Ho capito tutto grazie al matrimonio monoconiuge della Marini, anche se da tempo covavo qualche sospetto. L’avvicinarsi della festa della mamma e la lettura di un saggio di Loredana Lipperini (“Di mamma ce n’è più d’una”), poi, me ne hanno dato la conferma. La tesi è di quelle che solo ora si comincia a parlarne ad alta voce, e più o meno suona così: non è che per caso noi donne rispondiamo più a condizionamenti culturali che non a vere vocazioni? Non è che siamo tutte un po’ Gertrude, costrette fin da piccole ad abituarci a un ruolo, e non ce ne accorgiamo? Ma procediamo dall’inizio.
Gli uomini sono stati bravi a cucirci addosso ruoli e vestiti, e fino a poco tempo fa erano entrambi stretti, ingombranti e scomodi. Matrona, amazzone e meretrice: e voilà il campionario femminile, schedato in base a puro arbitrio maschile. Non che adesso le cose siano di molto cambiate: c’è Lorella Cuccarini e Lady Gaga, e in mezzo, tutt’al più Lilly Gruber. 

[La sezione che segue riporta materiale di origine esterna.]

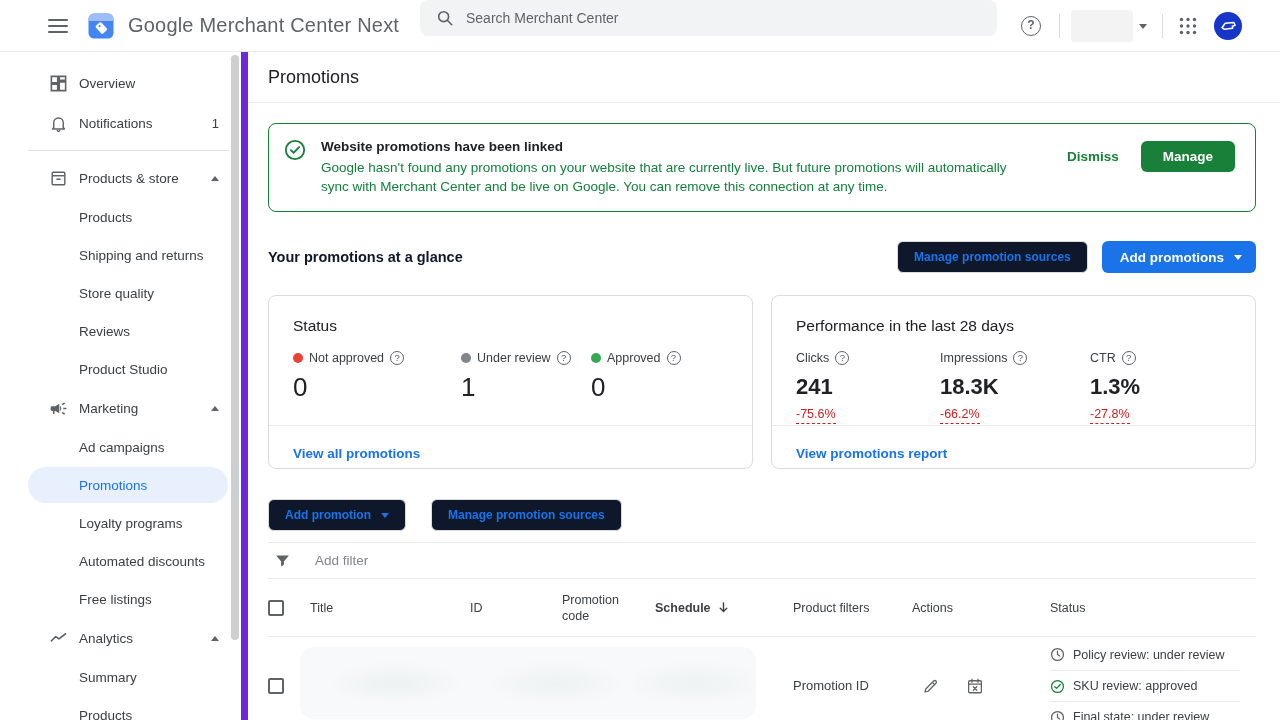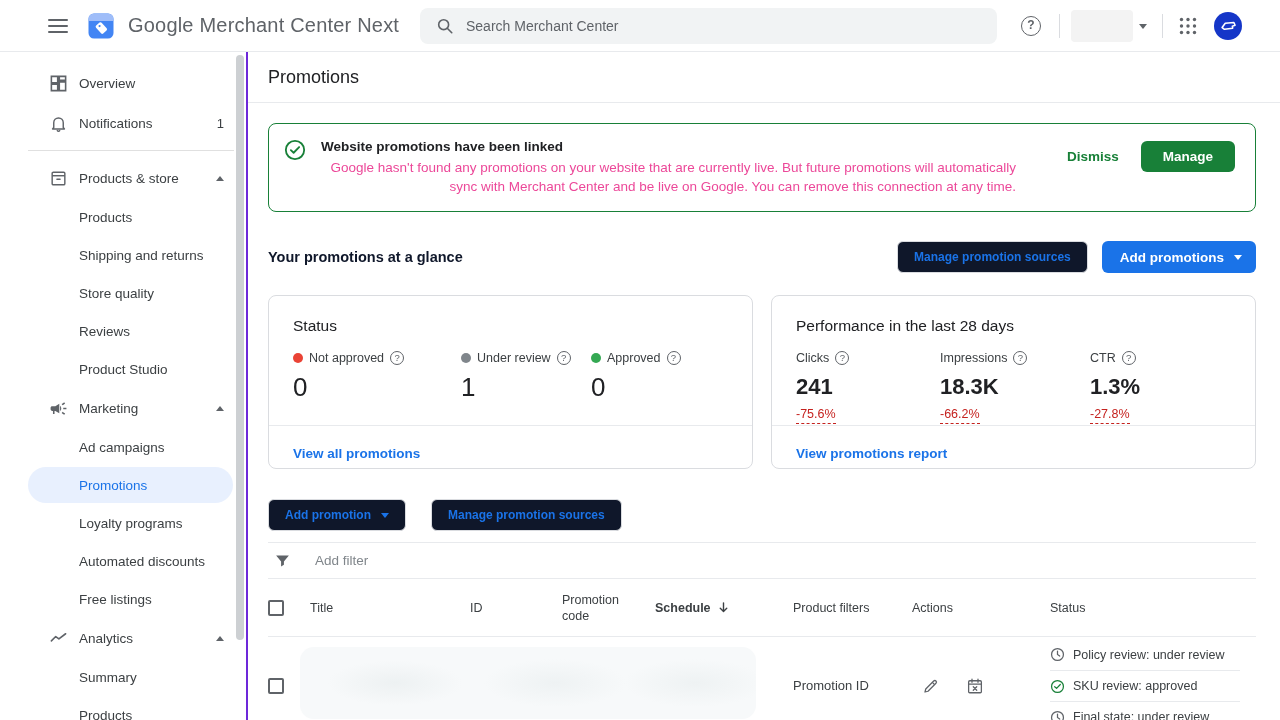"Search Merchant Center" .searchbox { top: 8px -> 0 }
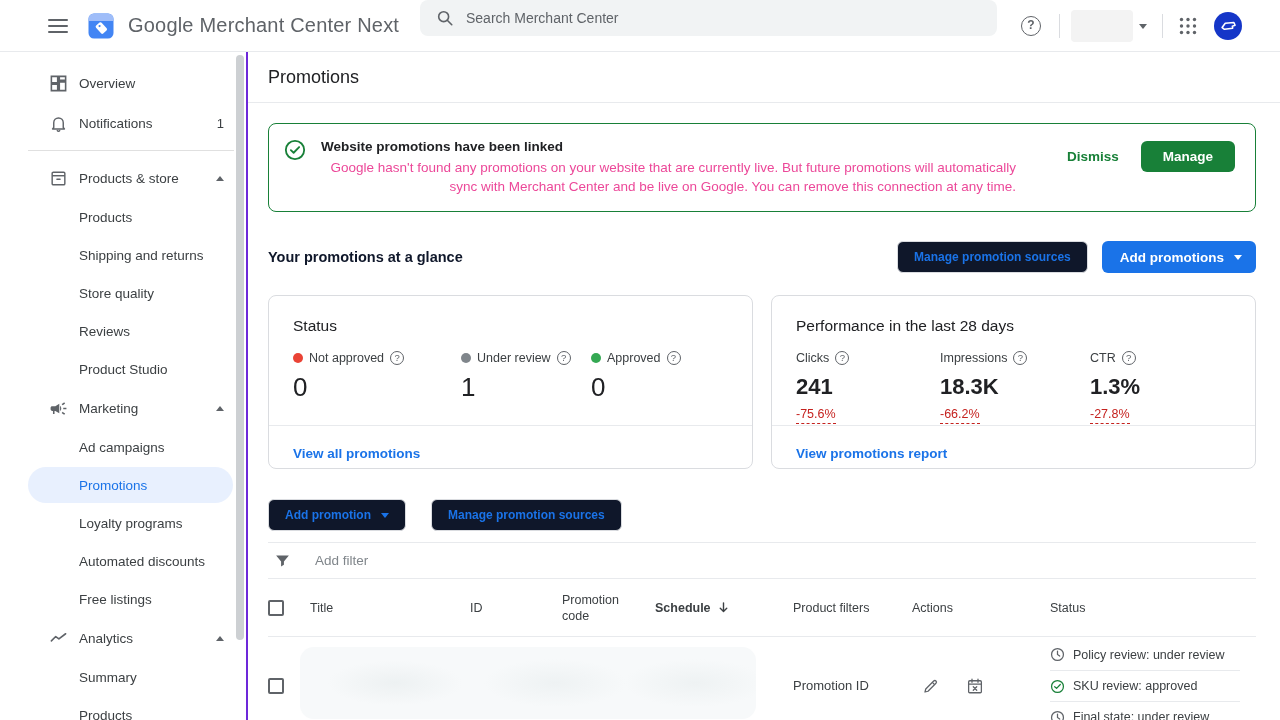"Overview" .sidebar { border-right: 2px solid #6d28d9 -> 7px solid #6d28d9 }
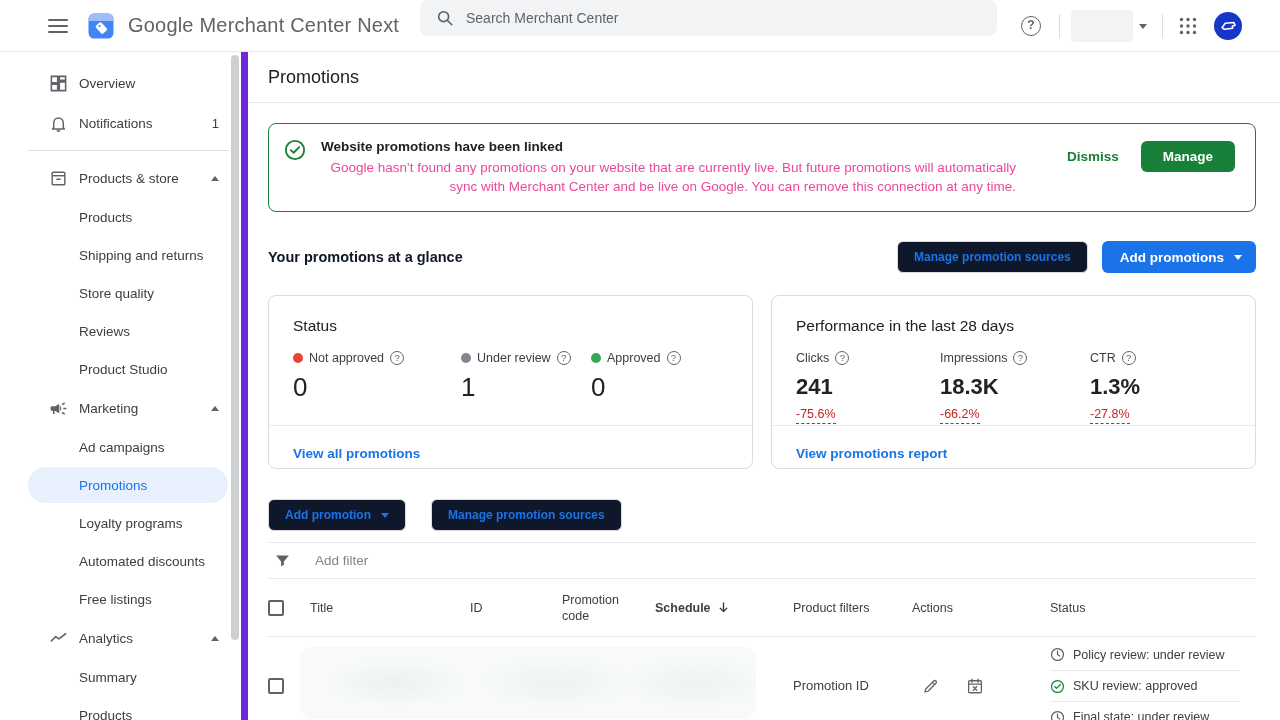"Google hasn't found any promotions" .banner-body { color: #ec4899 -> #15803d; text-align: right -> none }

Qualsiasi essere umano con la patatina in mezzo alle gambe sogna il giorno del proprio matrimonio, e forse inconsciamente poco importa se il marito compaia oppure no: certo, l’amore e il desiderio di un progetto comune portano al gran passo, ma –al netto di sentimenti sinceri- rimane il dubbio che talvolta l’importante sia rispondere alle aspettative sociali e di consumo. Ma chi ha deciso che una donna debba volersi sposare? È un’informazione codificata nel nostro DNA oppure è un lavoro costante e generale di condizionamento? 
Ugualmente il bambolotto in braccio alle bambine (speculare all’abito da suorina della Monaca di Monza) indirizza a quel destino di maternage, cura e lieto sacrificio che la società impone loro. Già, perché non solo la donna deve volersi sacrificare, ma deve anche essere ben contenta, altrimenti sarebbero guai per tutti: per l’altra metà del cielo, messa di fronte alla necessità di una reale uguaglianza, in casa e fuori, e per il sistema sociale che dovrebbe fare a meno di tanta manodopera gratis. 
Si dà per scontato quindi che il matrimonio e la maternità (entrambi non a caso con la stessa radice etimologica) siano naturali: la donna che decide di valere per quello che è, non vincolandosi all’immagine di sposa e madre, fa paura. La donna autonoma (non sola, attenzione, ma libera) viene vista con sospetto, non le viene perdonata la sua capacità di scelta. Almeno, finora. 
In ogni caso, mamme o diversamente mamme, auguri a tutte e che la consapevolezza sia con voi. L’essenziale è che non vi vestiate come la Marini.